Seconding this, the Mini has really reduced my periodic urges to upgrade my 2013 MBP.


I find that for low RAM situations that zram is very handy and allows for a graceful reduction in performance under memory stress rather than a cliff edge that you get with a swap partition.


zram has been replaced with some other technology (z-something, can't remember the name) that also compresses swap and removed duplicate pages.


zswap?


And this is why many people like me stick to Mac. Yes there's a solution for it on Linux, but no I don't want to look for it, maintain it, and at some point when a new 'best solution' is available keep up to date with all that...


On Linux, the distributions do that for you. You don't have to, but if you want, you can.

On Mac, you can't, even if you want. So you won't see discussions like these, because Mac does not have that kind of visibility inside. If something is broken (and Mac has its share of broken things), you get to keep all the pieces.


I had the same issue. The solution I settled on (and have been very happy with) has been a Mac Mini as a polished front end/web browsing machine, and then a Threadripper workstation running Ubuntu that I ssh into and do all dev work on. The pleasure of OS X without being so limited by Apple’s hardware options (and extreme markup).


How big is your swapfile?


I'm really curious, what is your dev environment/setup like?


Have you tried earlyoom?


+1 to this as a workaround until the kernel finally addresses the issue. Earlyoom is a user space OOM-killer that kicks in before the system starts the mad paging dance.

https://github.com/rfjakob/earlyoom

Packages are available in Debian Stable (Buster), so they should be available in most child distros by now as well.


It seems likely that something can be done to make the behavior less perverse but I'm not convinced that the behavior CAN be better than something like earlyoom.

What makes earlyoom useful is the fact that you can tell the machine what is low value and likely to be problematic. I'm not sure that information can be determined automatically. I'm further not sure what a better strategy than start killing low value problematic processes when we reach a threshold looks like.


Do you have a swap partition?

I've been in a couple of interesting discussions about Linux memory management lately that enlightened me somewhat, and I won't claim to be an expert now, but I've been around the low-memory block enough to understand now that, there's no simple right answer to the question of "Do you have swap?"

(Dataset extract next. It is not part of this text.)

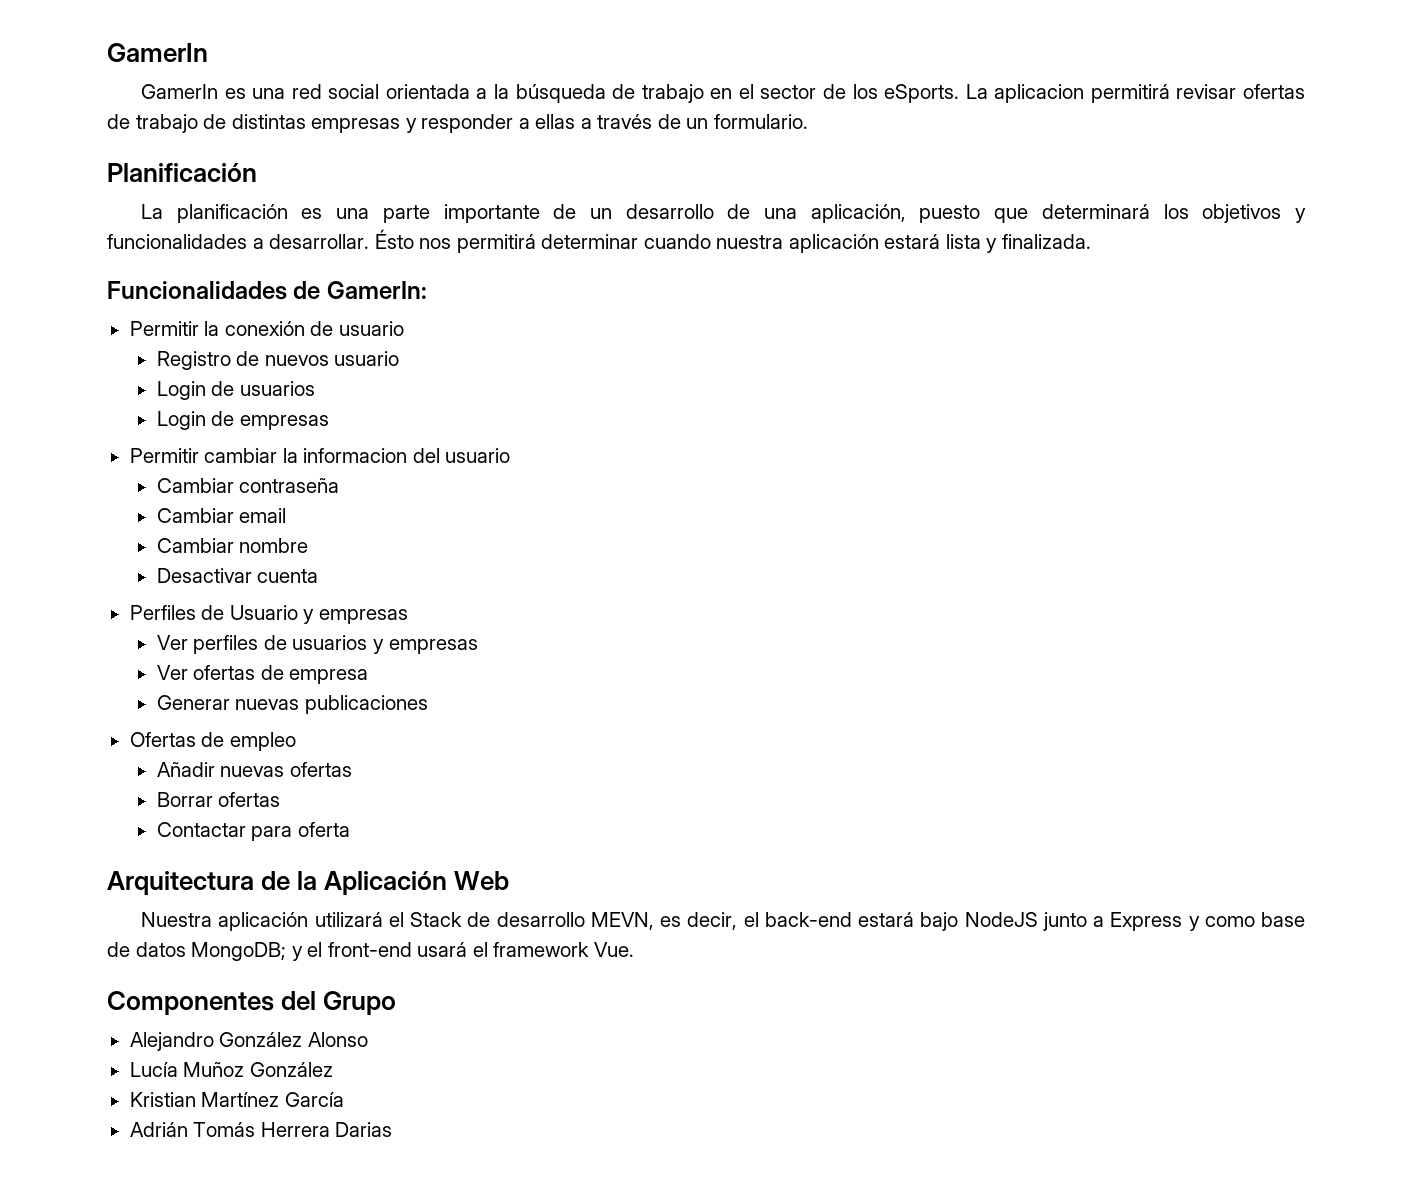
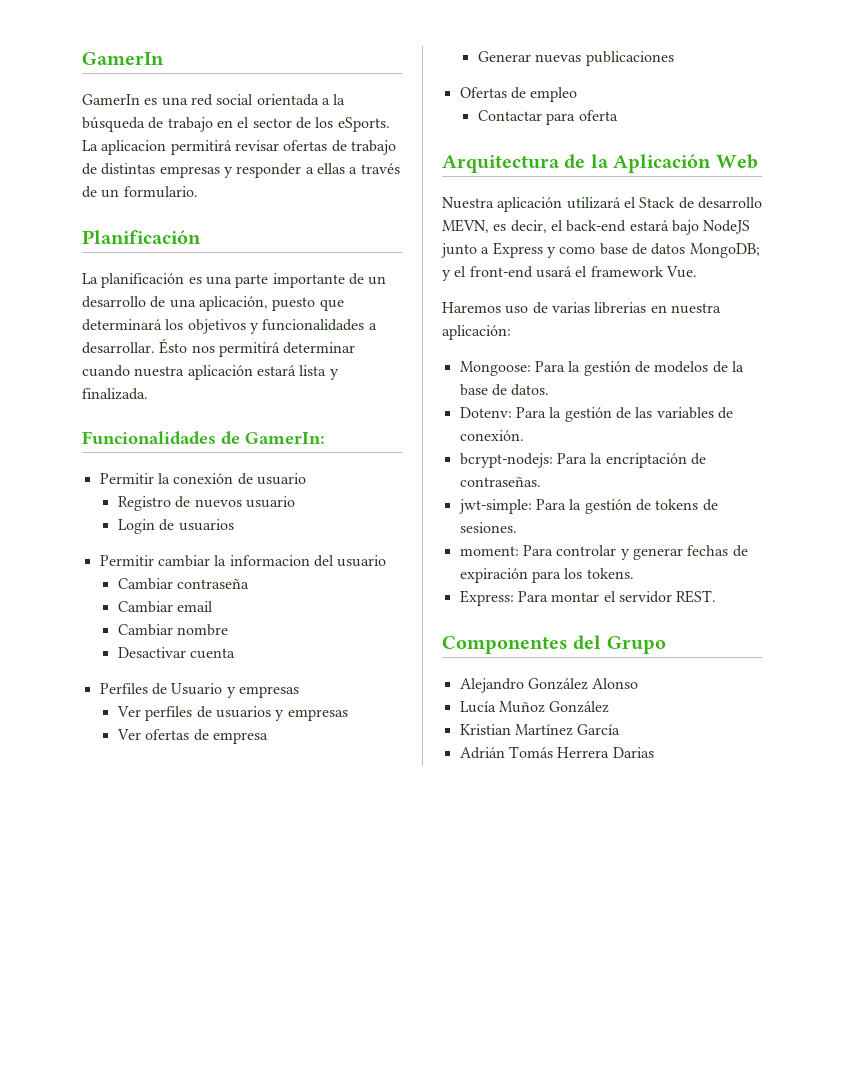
[156,411,329,430] // Login de empresas -> (234, 525) none
[156,762,352,777] [156,792,281,807] // Añadir nuevas ofertas // Borrar ofertas -> (578, 94) none
(634, 949) none -> [442,302,721,314] [442,325,511,340] [459,361,744,376] [459,384,550,396] [459,407,733,422] [459,430,524,441] [459,453,706,468] [459,477,541,487] [458,499,718,514] [459,522,517,533] [459,545,748,560] [459,568,634,583] [459,590,717,606] // Haremos uso de varias librerias en nuestra aplicación: // Mongoose: Para la gestión de modelos de la base de datos. // Dotenv: Para la gestión de las variables de conexión. // bcrypt-nodejs: Para la encriptación de contraseñas. // jwt-simple: Para la gestión de tokens de sesiones. // moment: Para controlar y generar fechas de expiración para los tokens. // Express: Para montar el servidor REST.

"The Linux kernel has overcommit baked into the fiber of its being." I've begun to understand that this idea is so deeply engrained in the kernel that in a multi-tenant or desktop workstation, you simply can't extract it back out and "just provide enough RAM," unless you know the performance characteristics and you really mean it when you say "that should be enough RAM." If you don't have any swap and the kernel starts to run out of memory, it's going to start evicting whatever pages it can back to disk.

(Wait, pages back to disk? I told you I didn't have swap) Yes – the linux kernel can page things back to disk even if you don't have swap, remember all of the binaries you're running have originally come from that disk, and the kernel knows it doesn't strictly need to have them in memory until they are volatile, or you tried to read those pages again.

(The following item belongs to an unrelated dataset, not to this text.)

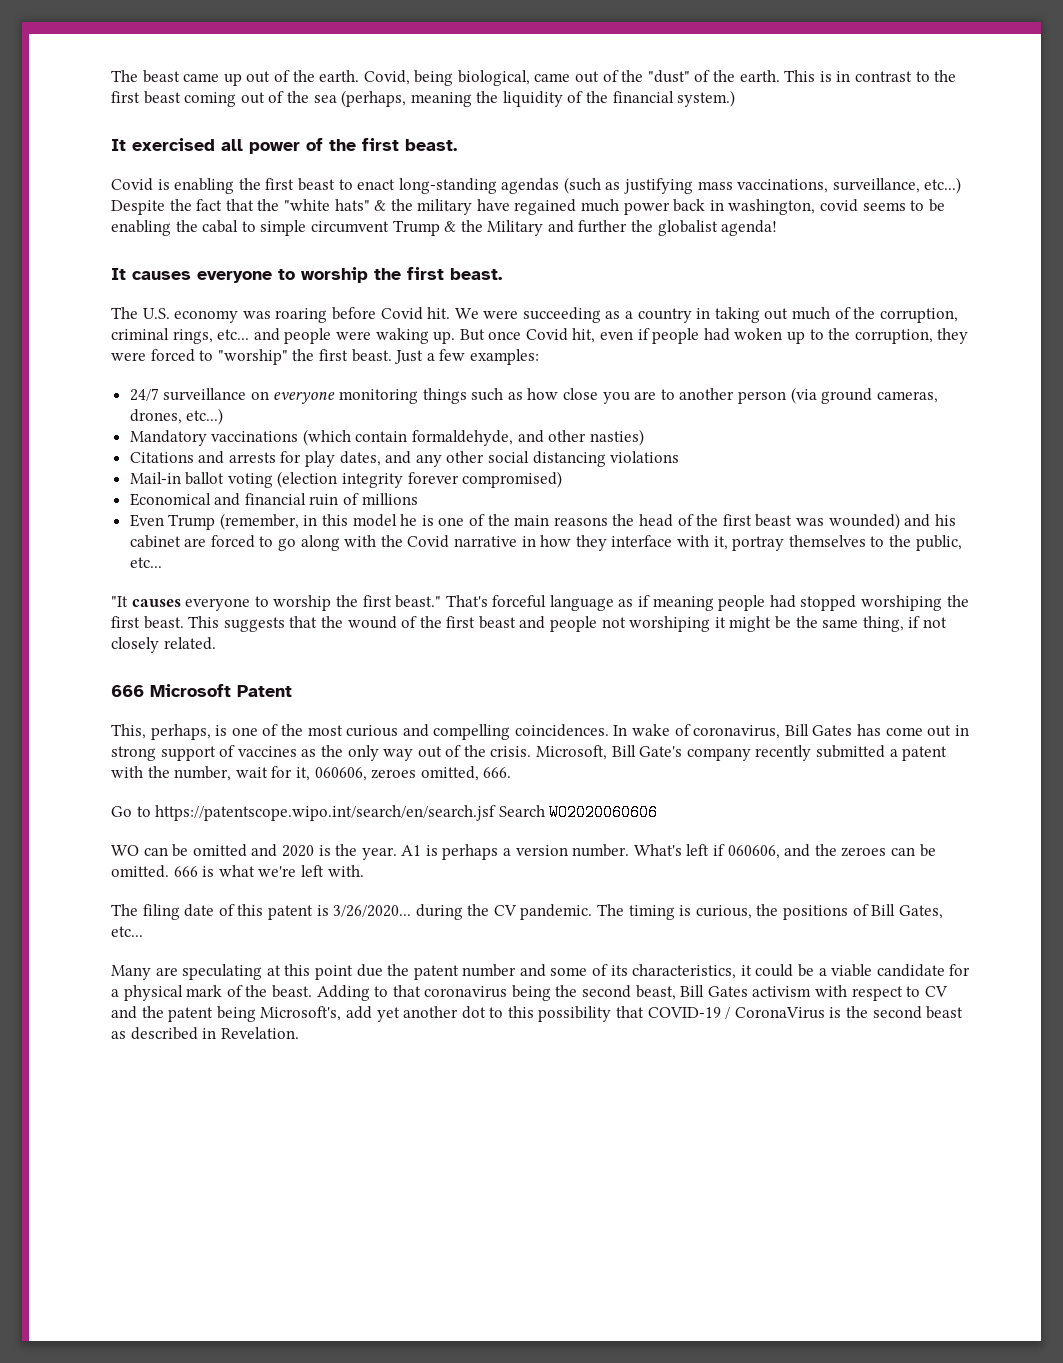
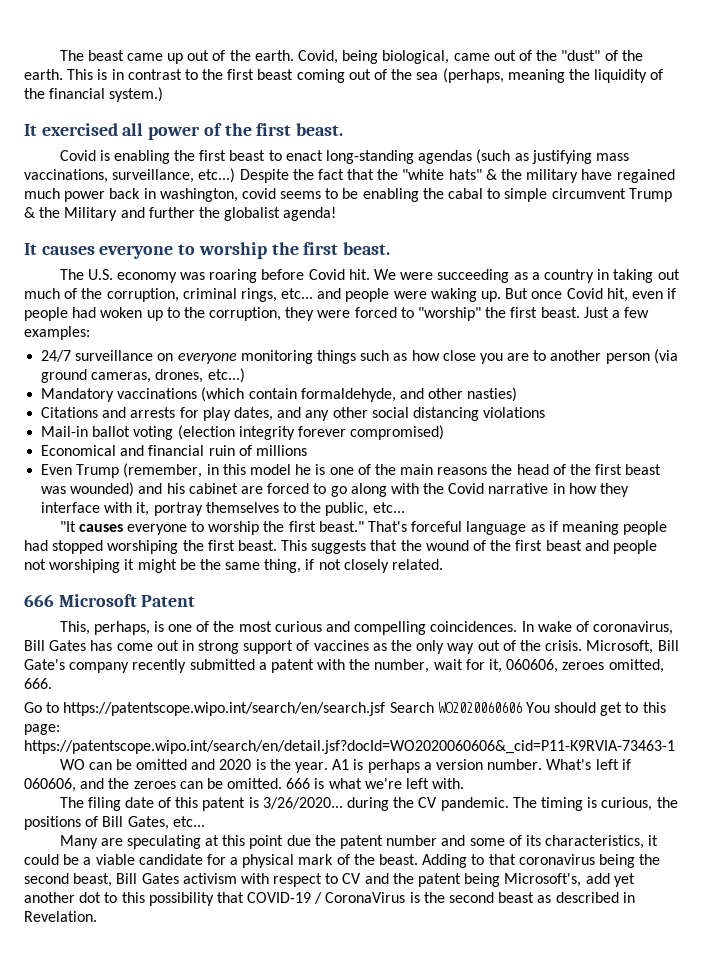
(659, 812) none -> [525,702,666,716] [24,724,60,735] [24,740,675,754] You should get to this page: https://patentscope.wipo.int/search/en/detail.jsf?docId=WO2020060606&_cid=P11-K9RVIA-73463-1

Having some swap gives the kernel something else to evict, so have a healthy amount of swap and Linux will find the occasion to use it for the least frequently used pages that are not already on disk. This will improve your "nearly out of memory" performance.

The second worst thing that you can do is put your swap on fast SSD or NVMe, and it's not why you think. The kernel is making decisions based on a heuristic which is complicated and well-documented, but inscrutable. If the solid disk is 50x faster than the spinning disk that the swap was originally designed to use, then swapping will cost less overall and the heuristic will lean on it as a strategy to keep the OOM killer away even more often. You may find your cache recycle rates going through the roof because things can be paged out to disk and re-loaded faster than should be possible. I don't fully understand this part, but I suspect the answer is "try to use Swap less, and be aware of when you are using it."

The kernel does really not want to kill off your processes, and it has more opportunities than ever to ensure it keeps too many balls in the air when you have asked it to do so. So, find a way to stay ahead of the kernel and know better. If you have a dock widget that tells when you are going above 50% swap usage, you can close some tabs before it gets to be an unrecoverable situation. It's a mystery to me why modern computers don't come with disk activity lights, as this problem we didn't need dock widgets to solve 20 years ago when literally every computer came equipped with one.

The best advice is to have enough RAM for whatever you're doing, and at 32GB "I think you've had enough." At any rate the one suggestion that I could give is, if you anticipate running out of memory (ever, and it looks like you still do), then you should be sure to have a healthy amount of swap, to me that's probably at least 5 or 6GB but YMMV.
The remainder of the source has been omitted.